▶ **Records from a data collection**:
= = =

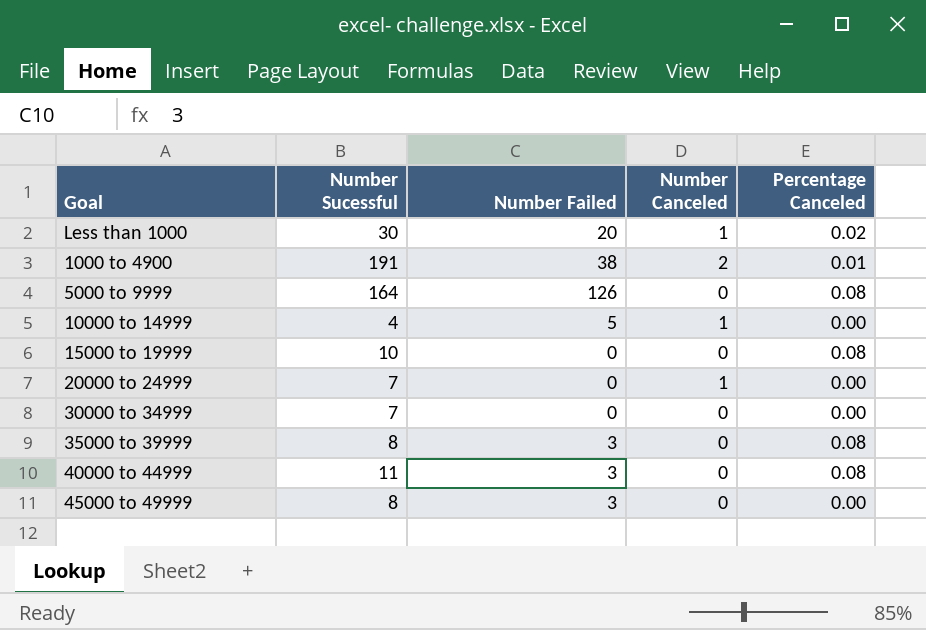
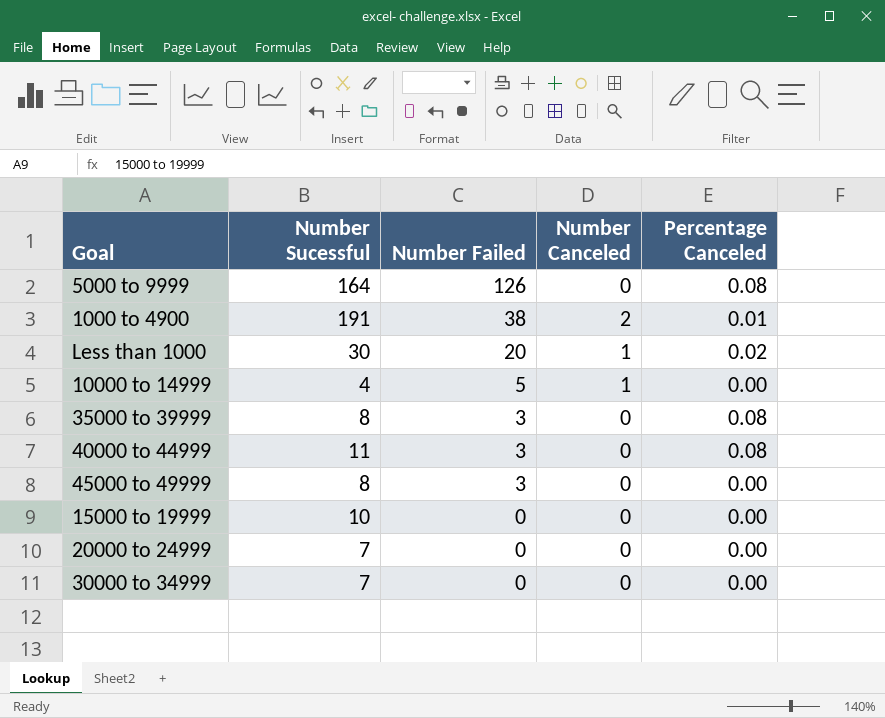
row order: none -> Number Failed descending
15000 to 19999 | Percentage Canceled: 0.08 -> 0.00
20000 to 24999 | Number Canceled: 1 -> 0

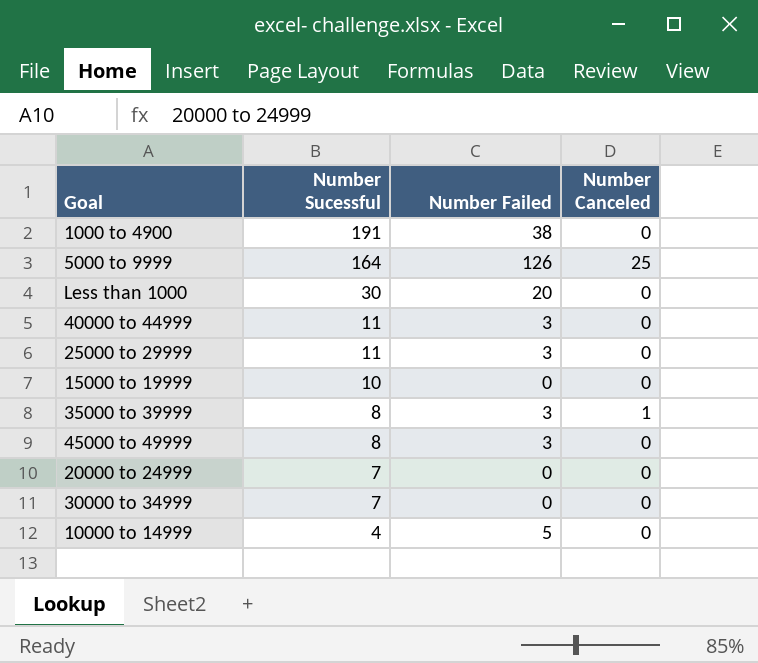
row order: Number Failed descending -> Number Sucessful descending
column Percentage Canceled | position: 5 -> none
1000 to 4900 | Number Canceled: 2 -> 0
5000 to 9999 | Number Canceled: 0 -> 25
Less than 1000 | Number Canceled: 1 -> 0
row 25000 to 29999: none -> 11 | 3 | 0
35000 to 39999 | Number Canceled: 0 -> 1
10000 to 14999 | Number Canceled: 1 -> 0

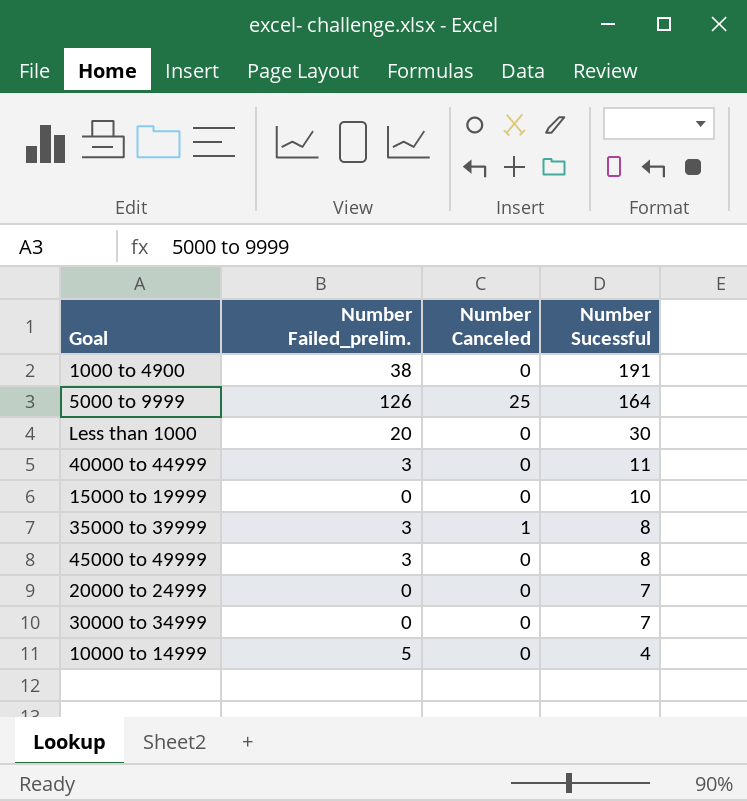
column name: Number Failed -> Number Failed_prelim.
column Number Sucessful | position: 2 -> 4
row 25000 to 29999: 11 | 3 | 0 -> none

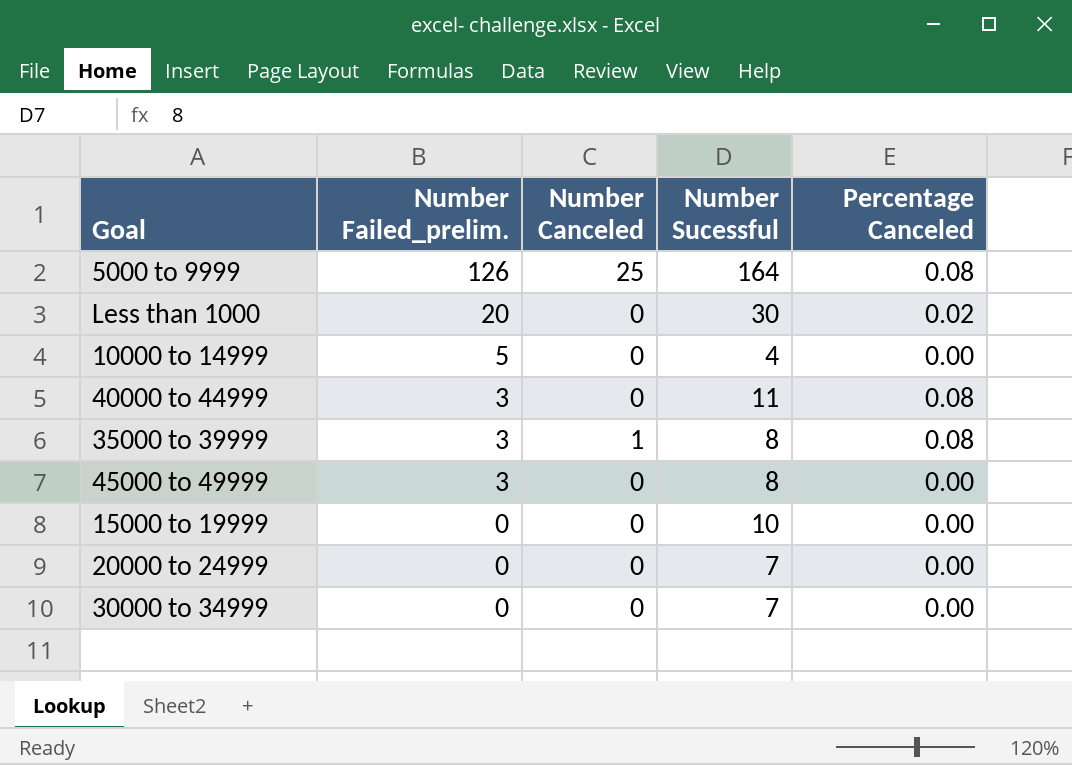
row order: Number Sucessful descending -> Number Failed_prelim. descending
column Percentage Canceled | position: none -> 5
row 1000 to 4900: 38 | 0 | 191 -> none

= = =

▶ **Problem requirements**: Would you return the records exactly, keeping out every picture?

▶ **Written answer**:
row order: none -> Number Failed descending
15000 to 19999 | Percentage Canceled: 0.08 -> 0.00
20000 to 24999 | Number Canceled: 1 -> 0

row order: Number Failed descending -> Number Sucessful descending
column Percentage Canceled | position: 5 -> none
1000 to 4900 | Number Canceled: 2 -> 0
5000 to 9999 | Number Canceled: 0 -> 25
Less than 1000 | Number Canceled: 1 -> 0
row 25000 to 29999: none -> 11 | 3 | 0
35000 to 39999 | Number Canceled: 0 -> 1
10000 to 14999 | Number Canceled: 1 -> 0

column name: Number Failed -> Number Failed_prelim.
column Number Sucessful | position: 2 -> 4
row 25000 to 29999: 11 | 3 | 0 -> none

row order: Number Sucessful descending -> Number Failed_prelim. descending
column Percentage Canceled | position: none -> 5
row 1000 to 4900: 38 | 0 | 191 -> none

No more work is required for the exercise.